Insomnia over the i-V-i Chord Progression

Up at 3am, my mind is trying to solve a riddle.

In the key of B minor (D major), the chord progression Bm-F#-Bm (i-V-i) works really well, when one would expect i-v-i given a minor key (B minor). I came across this chord progression (i-V-i) in a tune from Edward Grieg that I am borrowing from for a composition I worked on recently. Why does the F# Major chord work when one expects an F# minor chord, given we are in the key of B minor? It is because in a major key, e.g. C Major, the V chord (GBD) has its triadic 3rd (B) a half step away from resolving to the key’s root (C).
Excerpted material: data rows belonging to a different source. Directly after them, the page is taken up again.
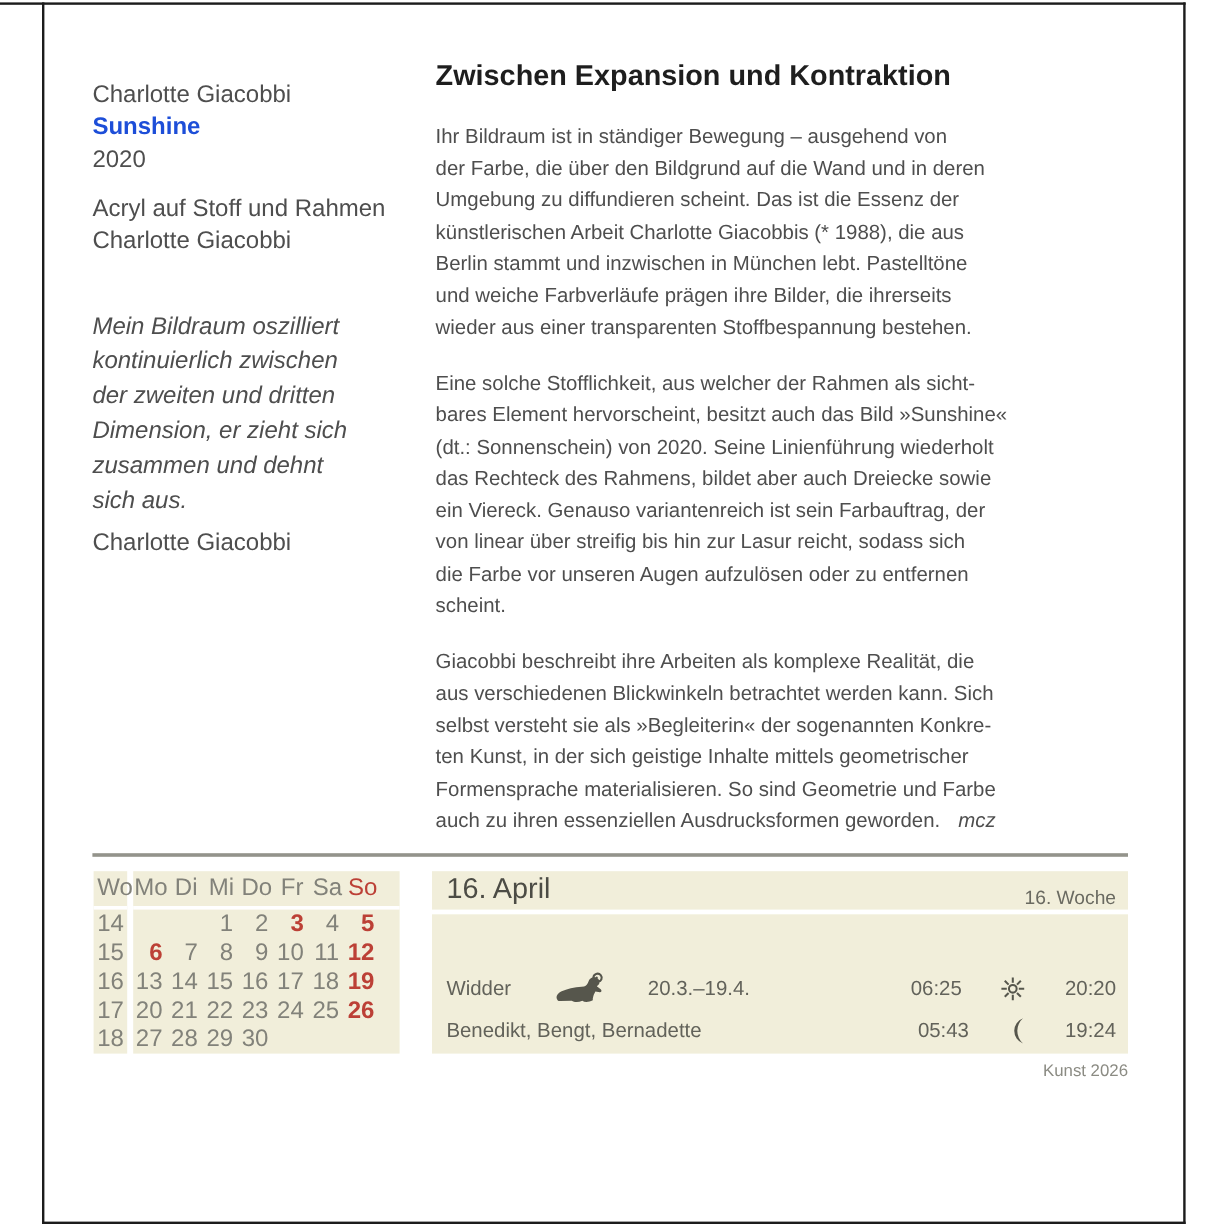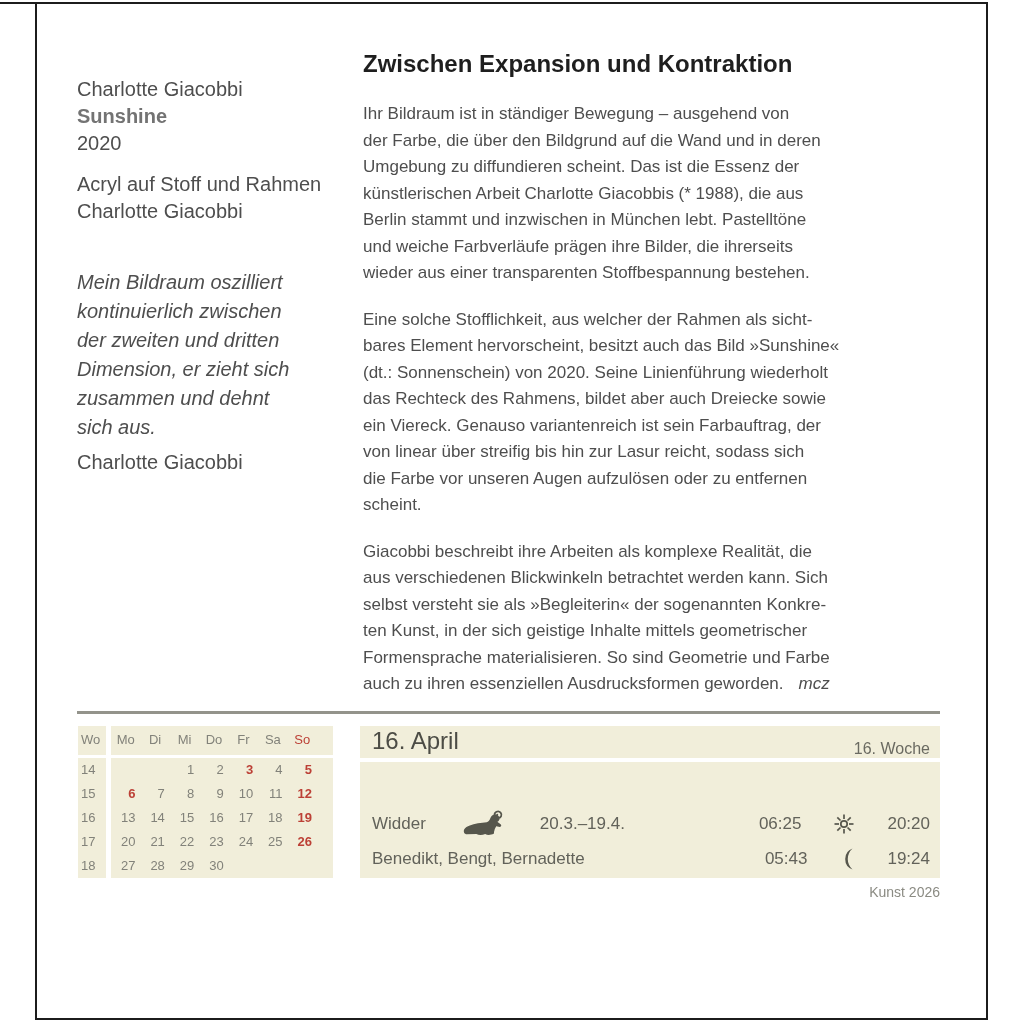--- a/index.html
+++ b/index.html
@@ -9,38 +9,38 @@
     -webkit-font-smoothing:antialiased;overflow:hidden;
   }
   
   .edge{position:absolute;background:#1c1c1c;}
   .edge-top{left:0;top:2px;width:988px;height:2px;}
   .edge-left{left:35px;top:2px;width:2px;height:1018px;}
   .edge-right{left:986px;top:2px;width:2px;height:1018px;}
   .edge-bottom{left:35px;top:1018px;width:953px;height:2px;}
 
   
-  .left-col{position:absolute;left:77px;top:76px;width:272px;color:#4e4e4e;
+  .left-col{position:absolute;left:77px;top:66px;width:272px;color:#4e4e4e;
     font-size:20px;line-height:27px;}
-  .left-col .artwork-title{font-weight:bold;color:#737373;}
+  .left-col .artwork-title{font-weight:bold;color:#1d4ed8;}
   .block2{margin-top:14px;}
   .quote{margin-top:43px;font-style:italic;line-height:29px;white-space:pre-line;}
   .quote-author{margin-top:7px;}
 
   
   .right-col{position:absolute;left:363px;top:49px;width:600px;}
   .article-title{margin:0 0 22px 0;font-size:24px;line-height:30px;font-weight:bold;color:#1e1e1e;}
   .para{margin:0 0 20px 0;font-size:17px;line-height:26.5px;color:#4e4e4e;}
   .para-text{white-space:pre-line;}
   .initials{font-style:italic;margin-left:15px;}
 
   
   .band-rule{position:absolute;left:77px;top:711px;width:863px;height:3px;background:#93938b;}
 
-  .mini-panel{position:absolute;left:78px;top:726px;width:296px;height:152px;font-size:13px;}
+  .mini-panel{position:absolute;left:78px;top:726px;width:296px;height:152px;font-size:20px;}
   .mc-col{position:absolute;top:0;height:152px;background:#f1eeda;box-sizing:border-box;color:#82827a;}
   .mc-wo{left:0;width:28px;}
   .mc-days{left:33px;width:222px;}
   .mc-head{height:32px;line-height:28px;border-bottom:3px solid #ffffff;box-sizing:border-box;}
   .mc-wo .mc-head{padding-left:3px;}
   .mc-wo .mc-cell{padding-left:3px;height:24px;line-height:24px;}
   .mc-head-row{display:grid;grid-template-columns:repeat(7,1fr);padding-right:16px;}
   .mc-head-row span{text-align:center;line-height:28px;}
   .mc-row{display:grid;grid-template-columns:repeat(7,1fr);height:24px;padding-right:16px;}
   .mc-row span{text-align:right;padding-right:5px;line-height:24px;}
But in a minor key the v chord has its third a whole step away from resolving to the key’s root– too much dissonance; so composers often change the v of a minor key to a V. The v or V chords share a tone with the root chord, but it is that 3rd of the v or V triad that makes all the difference– better for it to be a half step away from the root tone of the key than a whole step (unless one wants dissonance like in horror music, etc)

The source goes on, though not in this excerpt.